For weeks, I continued to hope and believe that the world’s obsession with the virus would pass, leaving me in peace with my beloved coffee. Alas, this dream was not to be. COVID-19 is still with us, and so is the havoc it’s wreaked on our lives in ways both large and small. Many of us have learned to adapt and evolve, but the virus adapts and evolves even faster. Milk and coffee have become available to me again, but I still haven’t been to a Kelly Clarkson concert.

It’s been nearly three years since the pandemic started, and almost as long since I sent a rough draft of this piece to an editor at a well-respected magazine. Her response, I remember, was indignation. “This virus is serious!” she cried when we spoke on the phone. “People are getting sick, people are dying, and you’re upset over your coffee? You need to take this more seriously!”

With all due respect to that editor, I know what it means to lose loved ones. I’ve been lucky with COVID, but I lost my whole family before I turned eighteen. I was blinded by a family member. I spent six years homeless. Even as I write this blog, I’m processing the news of the death of a friend, a story we’ll share when the time comes. I’ve survived all these trials and more thanks to so-called mundane things: time with friends, pop music, coffee, and small celebrations. These things were accessible to me when nothing else was, and COVID-19 made them less accessible, not just for me, but for millions of people all over the world. The consequences of those losses need to be acknowledged, too.

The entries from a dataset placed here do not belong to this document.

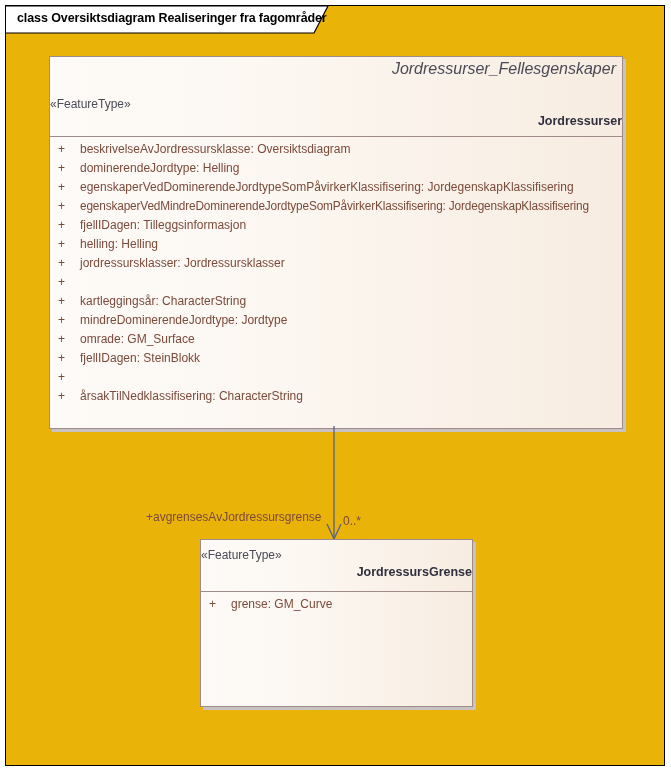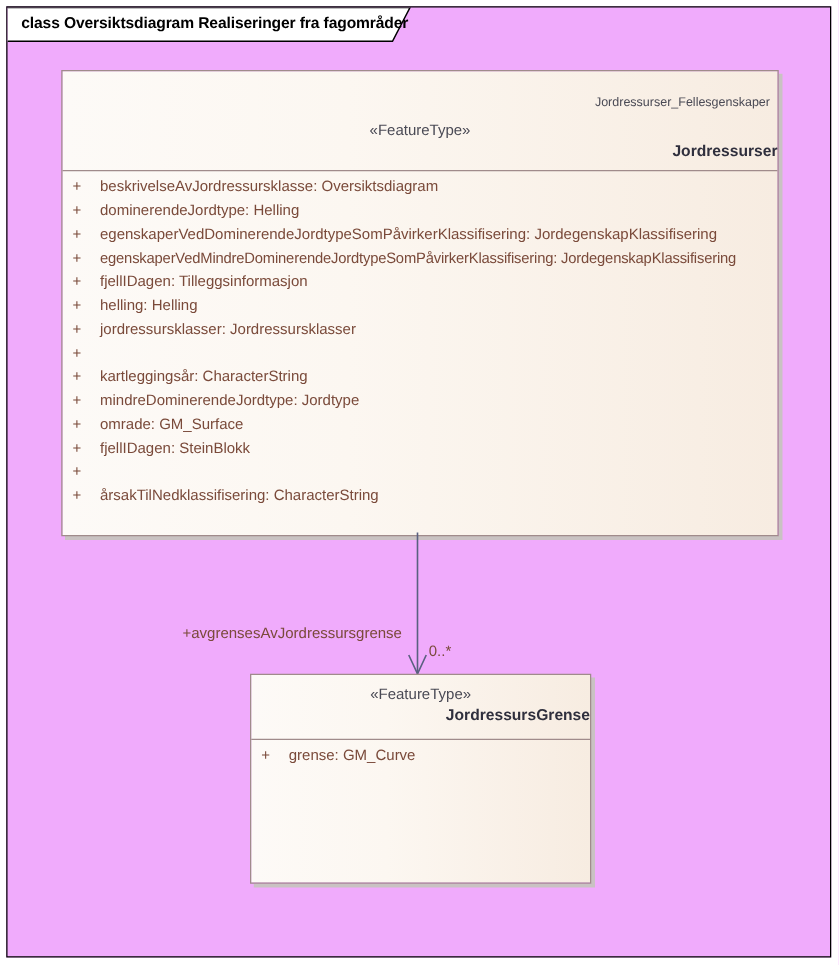--- a/index.html
+++ b/index.html
@@ -16,7 +16,7 @@
     left: 5px; top: 5px;
     width: 660px; height: 761px;
     border: 1px solid #000000;
-    background: #f0abfc;
+    background: #eab308;
   }
 
   

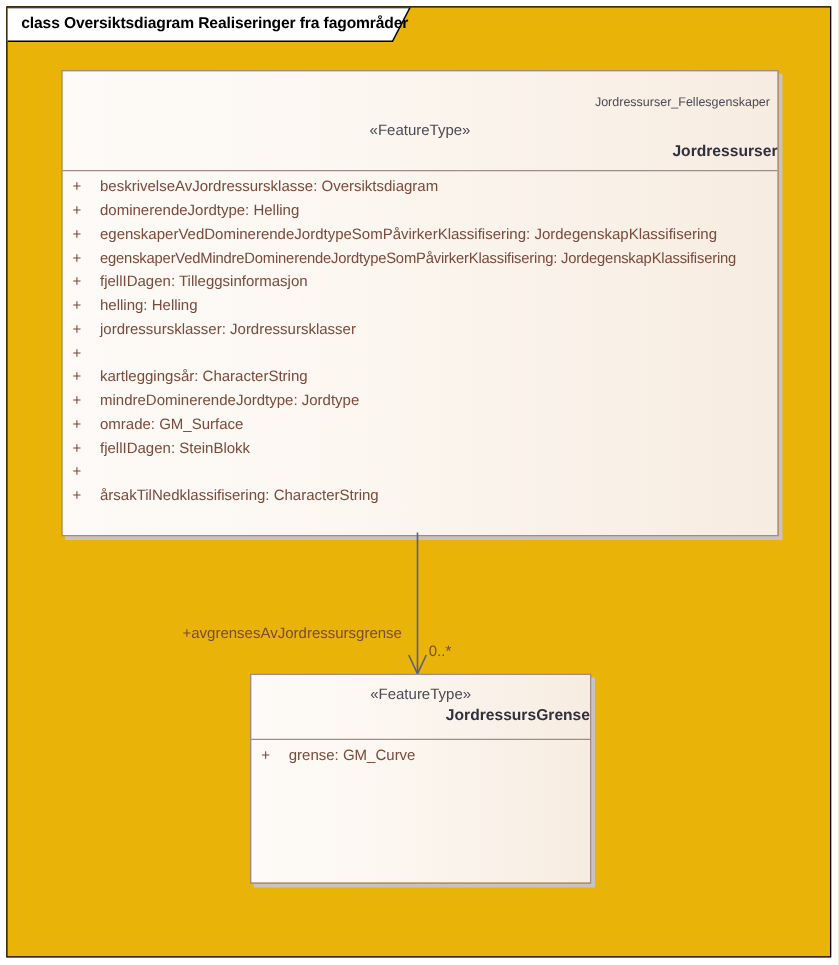--- a/index.html
+++ b/index.html
@@ -51,8 +51,9 @@
   }
   .uml-pkgname {
     position: absolute;
-    right: 6px; top: 20px;
-    font-size: 10px;
+    right: 6px; top: 3px;
+    font-size: 16px;
+    font-style: italic;
     color: #4a4a55;
     white-space: nowrap;
   }

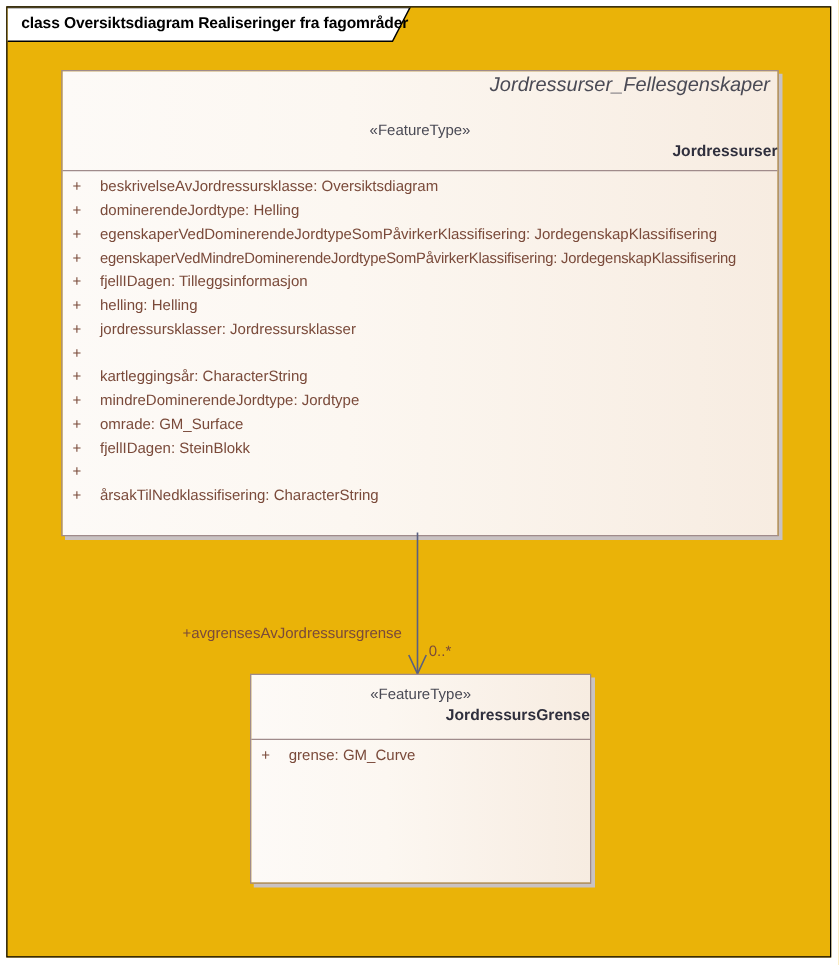--- a/index.html
+++ b/index.html
@@ -60,7 +60,7 @@
   .uml-stereotype {
     position: absolute;
     left: 0; right: 0;
-    text-align: center;
+    text-align: left;
     font-size: 12px;
     color: #4a4a55;
     white-space: nowrap;

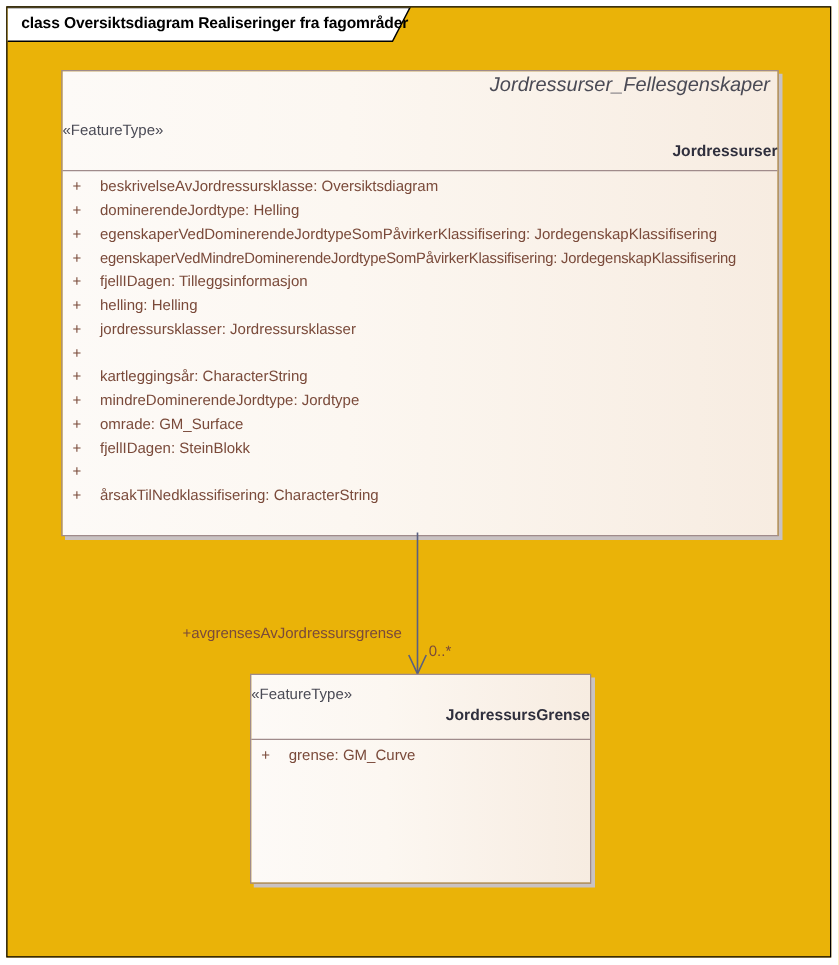--- a/index.html
+++ b/index.html
@@ -191,7 +191,7 @@
     <polyline points="321,518 328,533 335,518" fill="none" stroke="#5a6080" stroke-width="1.3"></polyline>
   </svg>
 
-  <div class="conn-label" style="left:140px; top:493px;text-align:right;">+avgrensesAvJordressursgrense</div>
+  <div class="conn-label" style="left:140px; top:504px;text-align:right;">+avgrensesAvJordressursgrense</div>
   <div class="conn-label" style="left:337px; top:508px;">0..*</div>
 
   <div class="uml-class" id="class-jordressursgrense" style="left:194px; top:533px; width:273px; height:168px;">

A cancelled concert ticket won’t kill you, of course. Neither will an empty mug, a bitter note of citrus or vinegar, a morning spent at home instead of with a friend. Nevertheless, these little things impose a cost, and you never know who can and can’t afford to pay.

I’m sharing this story because journalists too often fixate on big things — case counts, death tolls, and what this politician said, and what that politician should’ve said, and so on — and thereby miss the most important stories: the ones that takes place at the human level; that determine who has access, and to what; that make the biggest, longest-lasting difference in the end. I believe these are the stories we need to work harder to tell.